Metadata-Version: 2.1
Name: diameter-clustering
Version: 0.0.1
Summary: Clustering with maximum distance between points inside clusters
Home-page: https://github.com/antklen/diameter-clustering
Author: Anton Klenitskiy
Author-email: ant-klen@yandex.ru
License: UNKNOWN
Platform: UNKNOWN
Classifier: Programming Language :: Python :: 3
Classifier: License :: OSI Approved :: MIT License
Classifier: Operating System :: OS Independent
Classifier: Development Status :: 3 - Alpha
Description-Content-Type: text/markdown
Requires-Dist: numpy
Requires-Dist: numpy-groupies
Requires-Dist: scikit-learn
Requires-Dist: scipy
Requires-Dist: tqdm

# Clustering with maximum diameter

Clustering algorithms with maximum distance between points inside clusters.

When we have interpetable metric like cosine distance it could be nice to have clusters with maximum distance between points. Then we can find good threshold for maximum distance and be confident that points inside clusters are really similar. Unfortunately popular clustering algorithms don't have such behavior.

Main algorithm is MaxDiameterClustering. It is a simple greedy algorithm, in which we add points one by one. If there is a cluster with all points close enough to new points, then we add new point to this cluster.
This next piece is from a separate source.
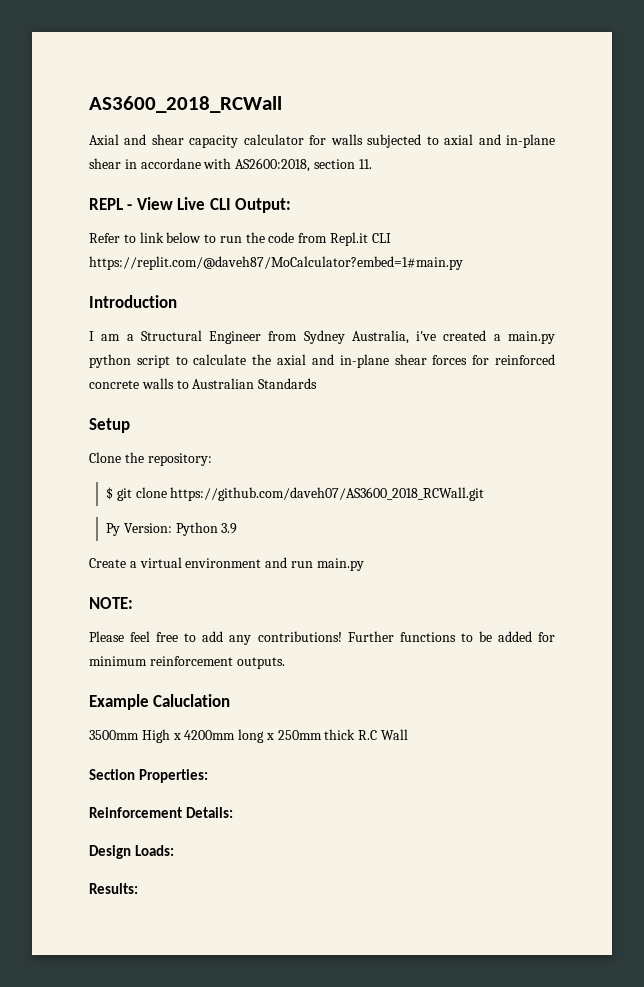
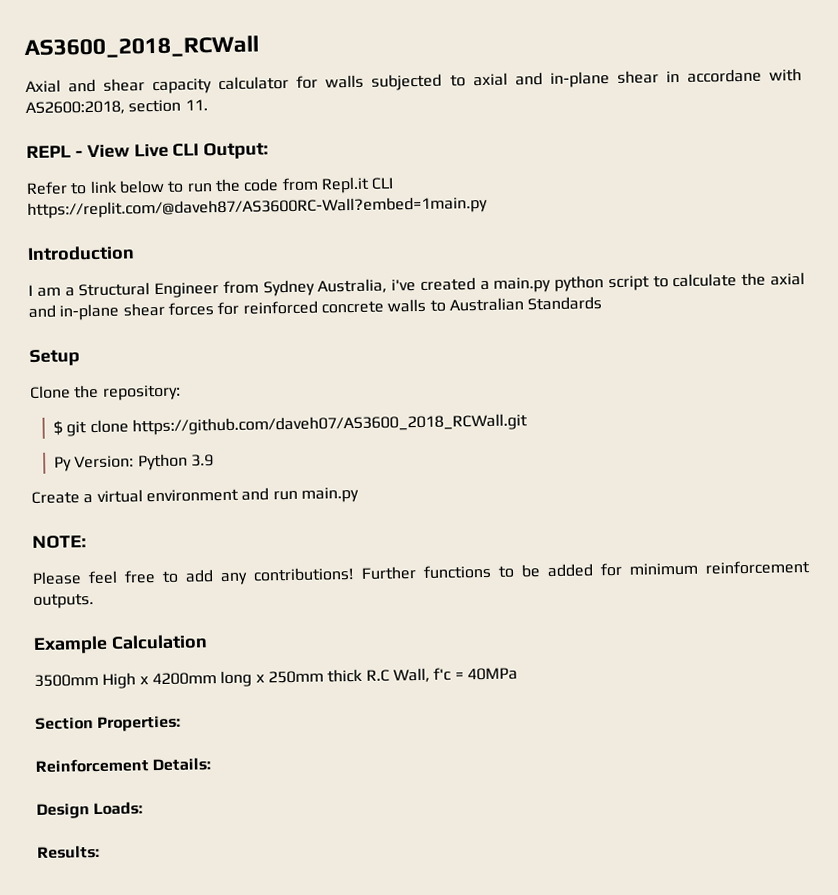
[89,256,463,270] https://replit.com/@daveh87/MoCalculator?embed=1#main.py -> [27,195,488,219] https://replit.com/@daveh87/AS3600RC-Wall?embed=1main.py
[153,694,231,707] Caluclation -> [110,634,208,650] Calculation
[381,729,409,740] Wall -> [392,667,518,683] Wall, f'c = 40MPa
If there is no such cluster, this point starts new cluster.

Also two similar algorithms are added - Leader Clustering and Quality Threshold Clustering.

## Usage

### MaxDiameterClustering

Basic usage of MaxDiameterClustering:
```python
from sklearn.datasets import make_blobs
from diameter_clustering import MaxDiameterClustering

X, y = make_blobs(n_samples=100, n_features=50)

model = MaxDiameterClustering(max_distance=0.3, metric='cosine')
labels = model.fit_predict(X)
```

When we want to compute cosine distance and our vectors are normalized, it is better to use
`inner_product` as metric because it is much faster:
```python
X_normalized = X/(np.linalg.norm(X, axis=-1, keepdims=True) + 1e-16)

model = MaxDiameterClustering(max_distance=0.3, metric='inner_product')
labels = model.fit_predict(X_normalized)
```

Instead of using feature matrix `X` we can pass precomputed distance matrix:
```python
from diameter_clustering.dist_matrix import compute_dist_matrix

dist_matrix = compute_dist_matrix(X, metric='cosine')

model = MaxDiameterClustering(max_distance=0.3, precomputed_dist=True)
labels = model.fit_predict(dist_matrix)
```

Calculation of full distance matrix between all points is expensive, so for big datasets
it is better to use distance matrix in sparse format:
```python
model = MaxDiameterClustering(max_distance=0.3, metric='cosine', sparse_dist=True)
labels = model.fit_predict(X)

model = MaxDiameterClustering(max_distance=0.3, sparse_dist=True, precomputed_dist=True)
dist_matrix = compute_sparse_dist_matrix(X, max_distance=0.3, metric='cosine')
labels = model.fit_predict(dist_matrix)
```

With `deterministic=True` we can get reproducible results:
```python
model = MaxDiameterClustering(max_distance=0.3, metric='cosine', deterministic=True)
labels = model.fit_predict(X)
```



### Leader Clustering

```python
from diameter_clustering import LeaderClustering

model = LeaderClustering(max_radius=0.15, metric='cosine')
labels = model.fit_predict(X)
```

Precomputed distance, sparse distance, deterministic behavior  and inner_product
could be used as in MaxDiameterClustering.


### Quality Threshold Clustering

```python
from diameter_clustering import QTClustering

model = QTClustering(max_radius=0.15, metric='cosine', min_cluster_size=5)
labels = model.fit_predict(X)
```

Precomputed distance, sparse distance  and inner_product
could be used as in MaxDiameterClustering. This algorithm is deterministic by design.